[Dataset items]
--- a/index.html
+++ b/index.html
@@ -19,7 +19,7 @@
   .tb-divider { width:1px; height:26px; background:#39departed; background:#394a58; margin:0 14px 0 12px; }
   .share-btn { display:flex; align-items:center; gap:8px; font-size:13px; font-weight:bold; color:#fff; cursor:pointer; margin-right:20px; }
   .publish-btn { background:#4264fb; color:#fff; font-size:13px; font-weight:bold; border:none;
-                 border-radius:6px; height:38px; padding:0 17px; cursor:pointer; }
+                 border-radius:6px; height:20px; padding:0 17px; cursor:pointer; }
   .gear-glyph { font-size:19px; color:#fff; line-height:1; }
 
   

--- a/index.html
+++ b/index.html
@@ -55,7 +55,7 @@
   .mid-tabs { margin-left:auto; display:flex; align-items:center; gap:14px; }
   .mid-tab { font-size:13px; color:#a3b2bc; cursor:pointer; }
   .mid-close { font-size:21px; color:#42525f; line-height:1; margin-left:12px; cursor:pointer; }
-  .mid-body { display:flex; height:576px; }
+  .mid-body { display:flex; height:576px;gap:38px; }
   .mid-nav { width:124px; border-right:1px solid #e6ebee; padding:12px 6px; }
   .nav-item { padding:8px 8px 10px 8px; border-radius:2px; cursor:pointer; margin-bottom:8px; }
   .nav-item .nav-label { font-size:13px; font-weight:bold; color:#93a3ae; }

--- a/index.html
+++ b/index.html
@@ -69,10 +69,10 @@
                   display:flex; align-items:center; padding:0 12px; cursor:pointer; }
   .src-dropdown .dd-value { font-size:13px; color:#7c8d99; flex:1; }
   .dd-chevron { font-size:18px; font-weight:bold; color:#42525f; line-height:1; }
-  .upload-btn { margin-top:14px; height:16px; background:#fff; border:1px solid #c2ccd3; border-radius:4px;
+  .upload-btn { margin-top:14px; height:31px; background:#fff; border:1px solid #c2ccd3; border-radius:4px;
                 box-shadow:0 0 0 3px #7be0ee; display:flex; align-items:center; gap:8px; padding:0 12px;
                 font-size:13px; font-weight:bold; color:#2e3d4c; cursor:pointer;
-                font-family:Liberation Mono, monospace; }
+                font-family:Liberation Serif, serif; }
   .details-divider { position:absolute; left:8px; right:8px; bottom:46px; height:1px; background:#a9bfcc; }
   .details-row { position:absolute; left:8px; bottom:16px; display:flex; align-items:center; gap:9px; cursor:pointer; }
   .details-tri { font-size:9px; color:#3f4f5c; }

- **Problem requirements**: All the records above need to be transcribed exactly and in full.

- **Exercise output**:
--- a/index.html
+++ b/index.html
@@ -19,7 +19,7 @@
   .tb-divider { width:1px; height:26px; background:#39departed; background:#394a58; margin:0 14px 0 12px; }
   .share-btn { display:flex; align-items:center; gap:8px; font-size:13px; font-weight:bold; color:#fff; cursor:pointer; margin-right:20px; }
   .publish-btn { background:#4264fb; color:#fff; font-size:13px; font-weight:bold; border:none;
-                 border-radius:6px; height:38px; padding:0 17px; cursor:pointer; }
+                 border-radius:6px; height:20px; padding:0 17px; cursor:pointer; }
   .gear-glyph { font-size:19px; color:#fff; line-height:1; }
 
   

--- a/index.html
+++ b/index.html
@@ -55,7 +55,7 @@
   .mid-tabs { margin-left:auto; display:flex; align-items:center; gap:14px; }
   .mid-tab { font-size:13px; color:#a3b2bc; cursor:pointer; }
   .mid-close { font-size:21px; color:#42525f; line-height:1; margin-left:12px; cursor:pointer; }
-  .mid-body { display:flex; height:576px; }
+  .mid-body { display:flex; height:576px;gap:38px; }
   .mid-nav { width:124px; border-right:1px solid #e6ebee; padding:12px 6px; }
   .nav-item { padding:8px 8px 10px 8px; border-radius:2px; cursor:pointer; margin-bottom:8px; }
   .nav-item .nav-label { font-size:13px; font-weight:bold; color:#93a3ae; }

--- a/index.html
+++ b/index.html
@@ -69,10 +69,10 @@
                   display:flex; align-items:center; padding:0 12px; cursor:pointer; }
   .src-dropdown .dd-value { font-size:13px; color:#7c8d99; flex:1; }
   .dd-chevron { font-size:18px; font-weight:bold; color:#42525f; line-height:1; }
-  .upload-btn { margin-top:14px; height:16px; background:#fff; border:1px solid #c2ccd3; border-radius:4px;
+  .upload-btn { margin-top:14px; height:31px; background:#fff; border:1px solid #c2ccd3; border-radius:4px;
                 box-shadow:0 0 0 3px #7be0ee; display:flex; align-items:center; gap:8px; padding:0 12px;
                 font-size:13px; font-weight:bold; color:#2e3d4c; cursor:pointer;
-                font-family:Liberation Mono, monospace; }
+                font-family:Liberation Serif, serif; }
   .details-divider { position:absolute; left:8px; right:8px; bottom:46px; height:1px; background:#a9bfcc; }
   .details-row { position:absolute; left:8px; bottom:16px; display:flex; align-items:center; gap:9px; cursor:pointer; }
   .details-tri { font-size:9px; color:#3f4f5c; }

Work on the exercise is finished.